[Machine Learning] Regularization

2023.07.13
Machine Learning Regularization

Regularization lets you keep all of your features,
but they just prevent the features from having an overly large effect,
which is what sometimes can cause overfitting.

Cost Function with Regularization

$$ J'(\vec{\theta}) = J (\vec{\theta}) + \frac{\lambda}{2m}\sum^n_{k = 1}\theta^2_k $$

\begin{align}
& m \text{: number of training data} \\
& n \text{: number of features}
\end{align}

Then, for finding the minimum of J’,
it can effectively nearly prevent “the features which have overly large effect”
and “the over-high order polynomial model”.

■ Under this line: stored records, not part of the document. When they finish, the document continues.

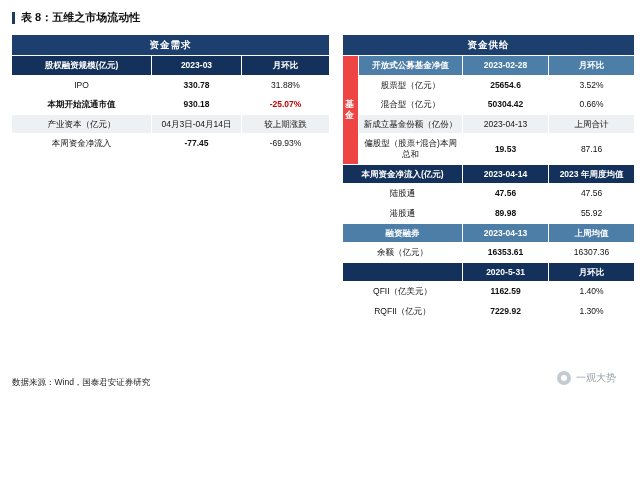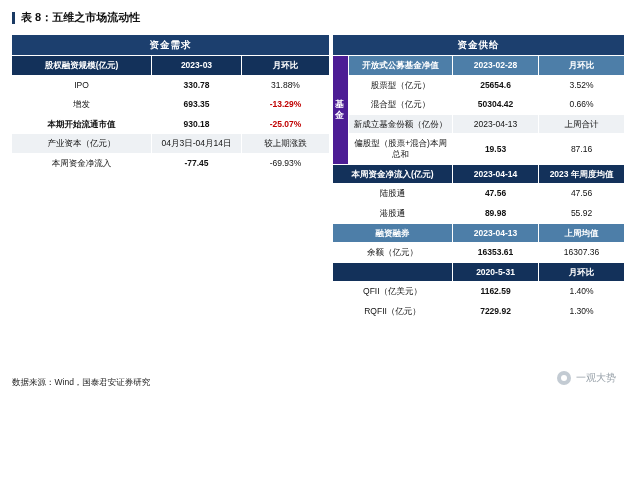--- a/index.html
+++ b/index.html
@@ -39,7 +39,7 @@
   }
   .tables {
     display: flex;
-    gap: 0;
+    gap: 10px;
     align-items: flex-start;
   }
   .tbl-wrap {

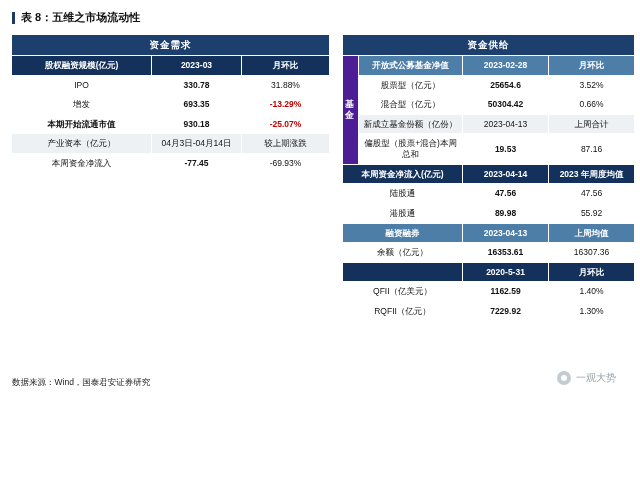--- a/index.html
+++ b/index.html
@@ -169,11 +169,6 @@
             <td class="row-white">31.88%</td>
           </tr>
           <tr>
-            <td class="row-white">增发</td>
-            <td class="row-white bold">693.35</td>
-            <td class="row-white neg">-13.29%</td>
-          </tr>
-          <tr>
             <td class="row-white bold">本期开始流通市值</td>
             <td class="row-white bold">930.18</td>
             <td class="row-white neg">-25.07%</td>

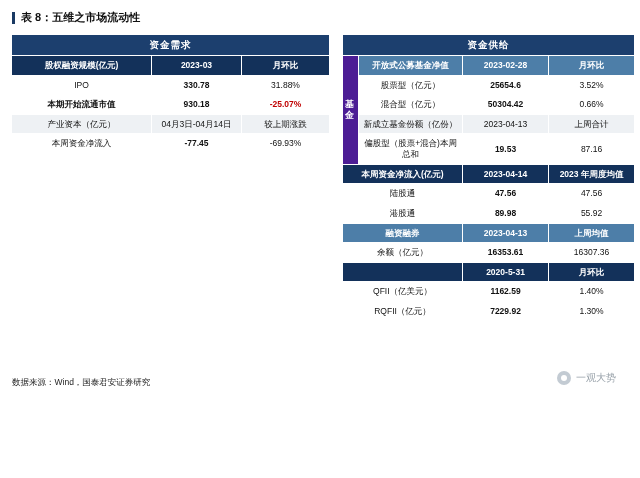--- a/index.html
+++ b/index.html
@@ -91,7 +91,7 @@
     font-weight: bold;
   }
   .side-label {
-    background: #4c1d95;
+    background: #ef4444;
     color: #ffffff;
     font-weight: bold;
     font-size: 9px;

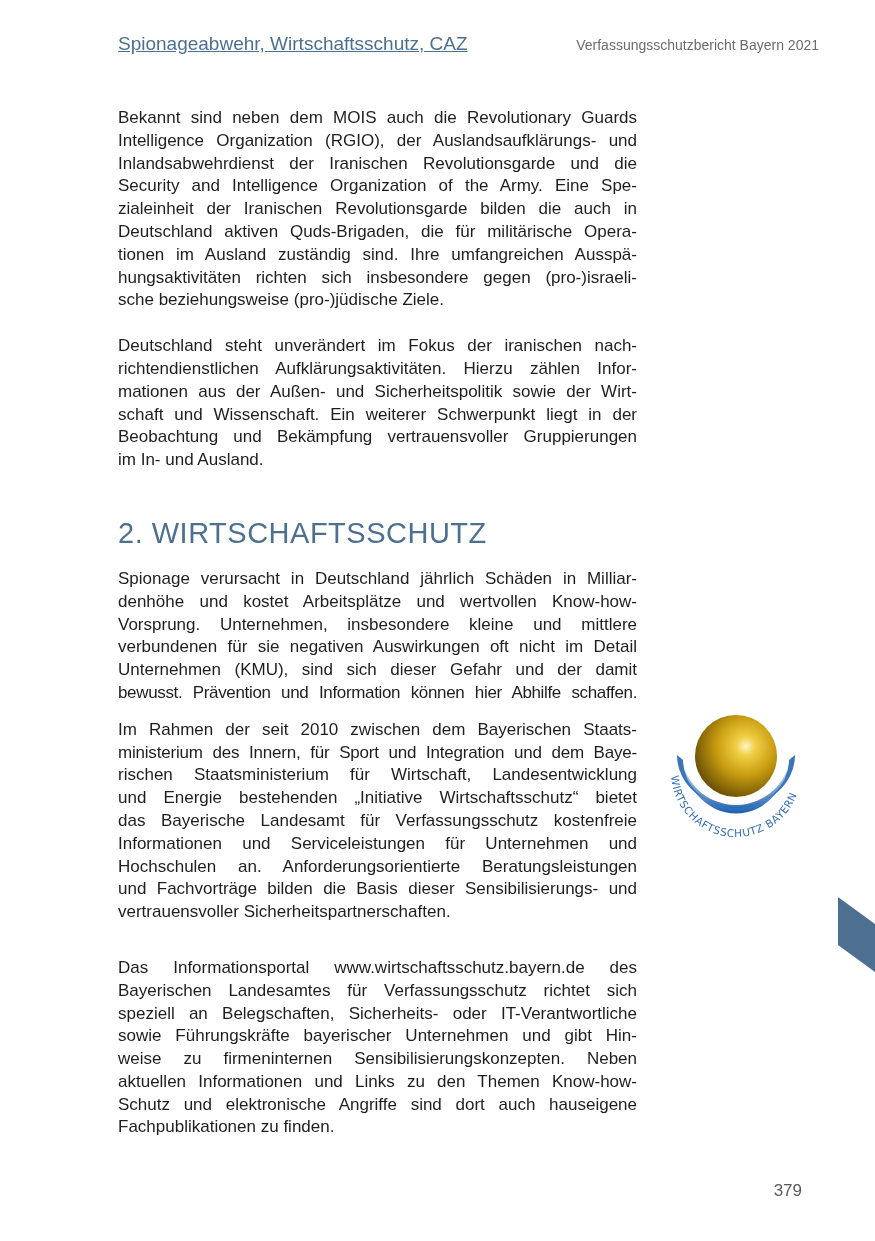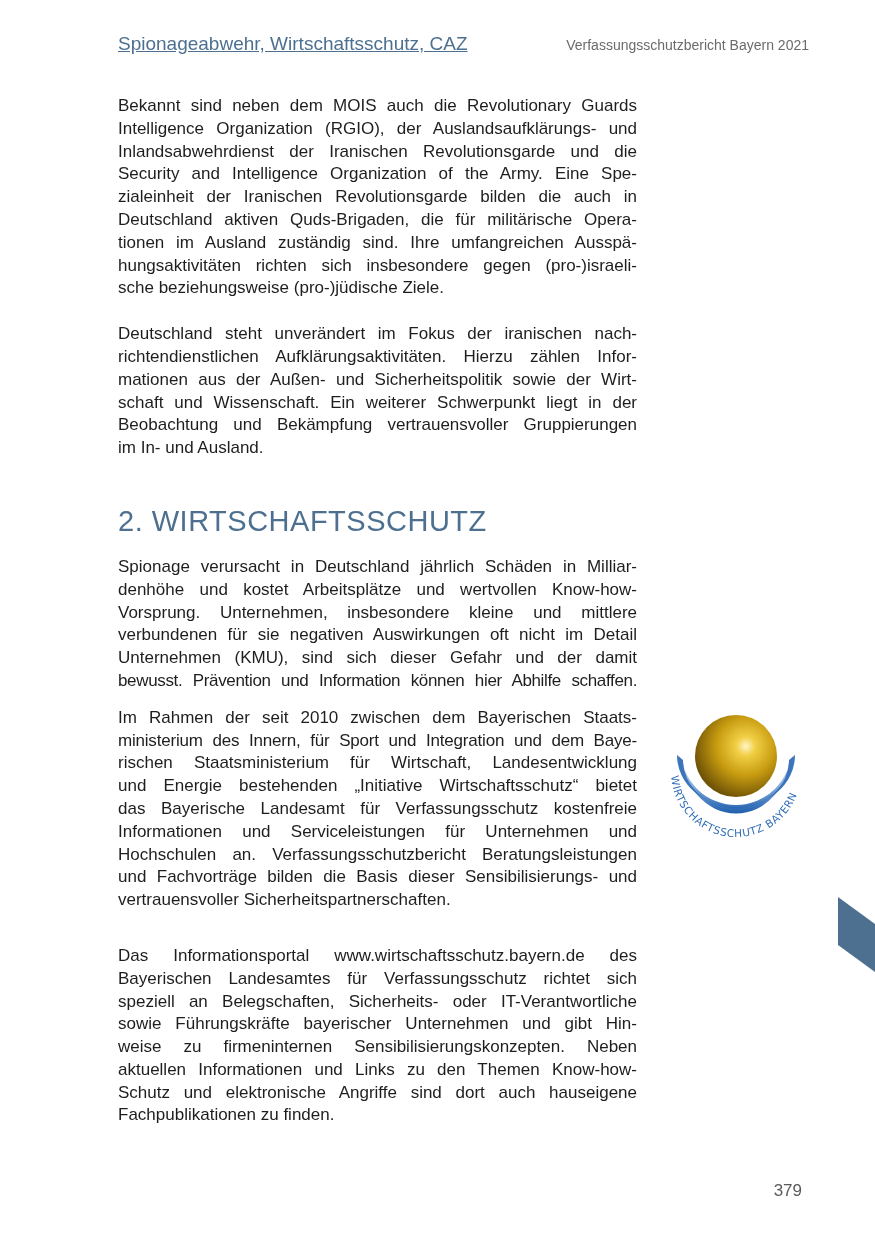--- a/index.html
+++ b/index.html
@@ -27,7 +27,7 @@
     }
     .running-head-right {
       position: absolute;
-      right: 66px;
+      right: 56px;
       top: 37px;
       font-size: 14px;
       color: #6b6b6b;

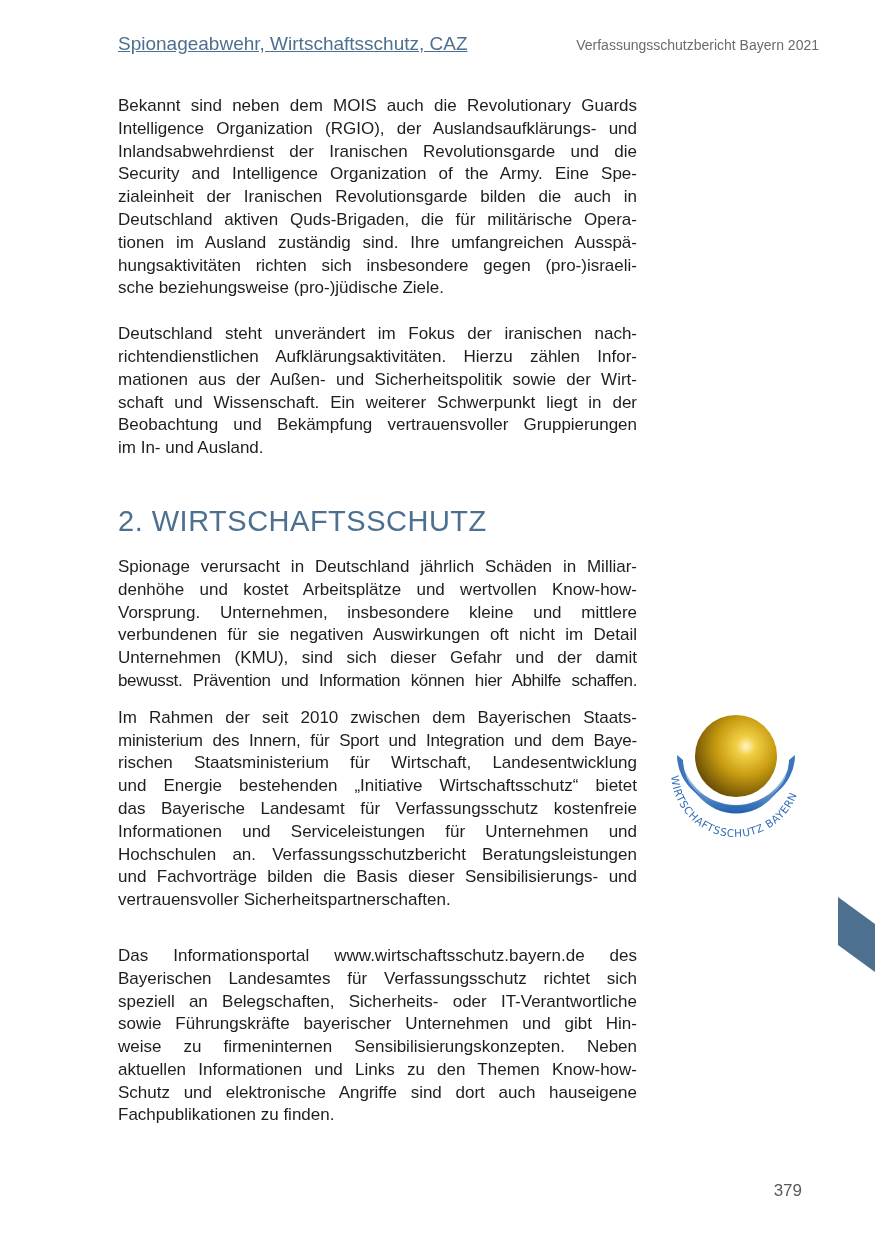--- a/index.html
+++ b/index.html
@@ -56,7 +56,7 @@
     .para .line.last {
       text-align-last: left;
     }
-    .para.p1 { margin-top: 0; }
+    .para.p1 { margin-top: 12px; }
     .para.p2 { margin-top: 23px; }
     .section-heading {
       margin: 46px 0 0 0;

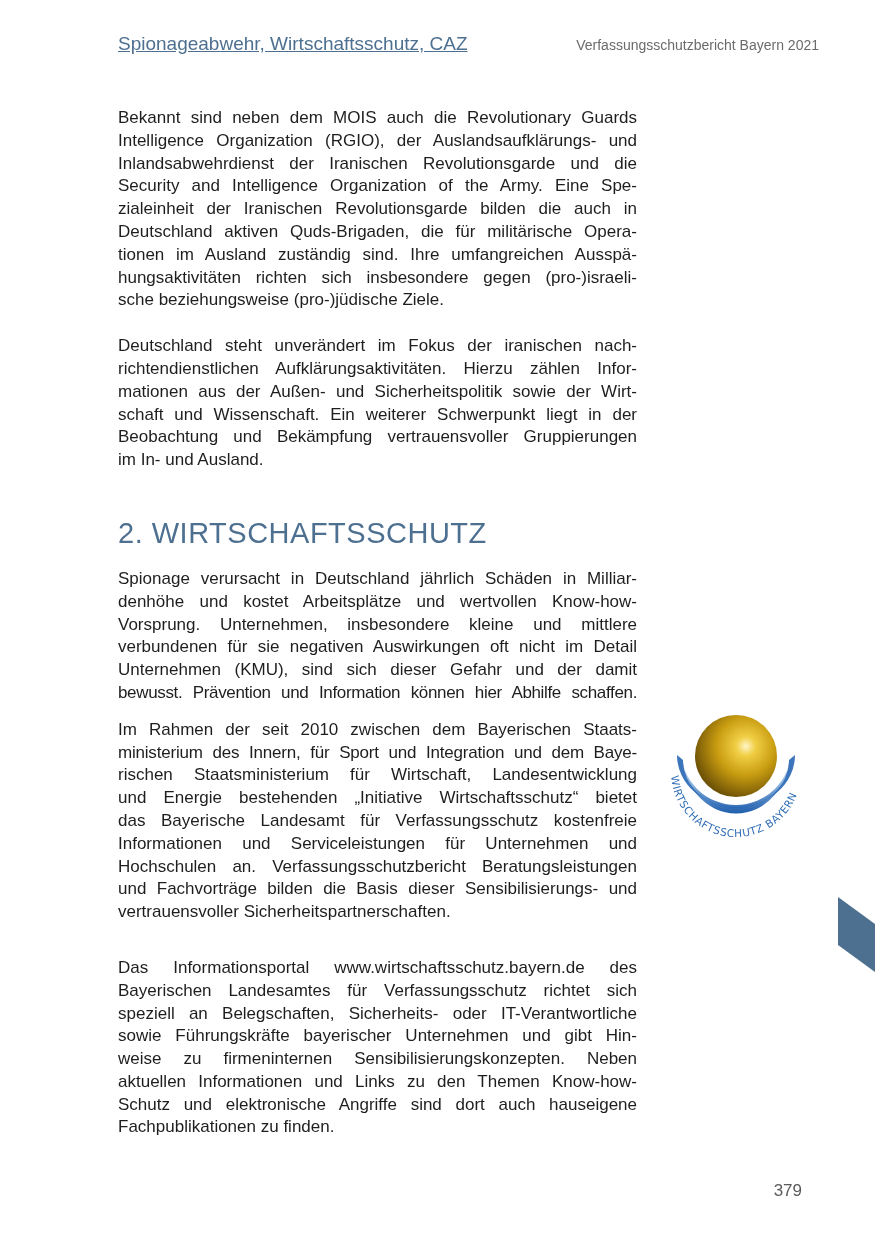--- a/index.html
+++ b/index.html
@@ -141,7 +141,7 @@
       <span class="line">und Energie bestehenden „Initiative Wirtschaftsschutz“ bietet</span>
       <span class="line">das Bayerische Landesamt für Verfassungsschutz kostenfreie</span>
       <span class="line">Informationen und Serviceleistungen für Unternehmen und</span>
-      <span class="line">Hochschulen an. Verfassungsschutzbericht Beratungsleistungen</span>
+      <span class="line">Hochschulen an. Anforderungsorientierte Beratungsleistungen</span>
       <span class="line">und Fachvorträge bilden die Basis dieser Sensibilisierungs- und</span>
       <span class="line last">vertrauensvoller Sicherheitspartnerschaften.</span>
     </p>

λ balances both goals: fitting data and keeping parameters small.

Gradient Descent

\begin{align}
& \theta_{k+1} = \theta_k – \alpha \frac{\partial}{\partial \theta}J’ = \theta_k – \alpha(\frac{\partial}{\partial \theta}J + \frac{\lambda}{m}\theta_k) \\
\Rightarrow & \theta_{k+1} = (1 – \frac{\alpha\lambda}{m})\theta_k – \alpha\frac{\partial}{\partial \theta}J
\end{align}

\begin{align}
& -\alpha\frac{\partial}{\partial \theta}J \text{ is usual update} \\
& \text{The new part }- \frac{\alpha\lambda}{m}\theta_k \\
& \text{ decreases the value of } \theta \text{ each iteration by a little bit.}
\end{align}

Last Updated on 2023/08/16 by A1go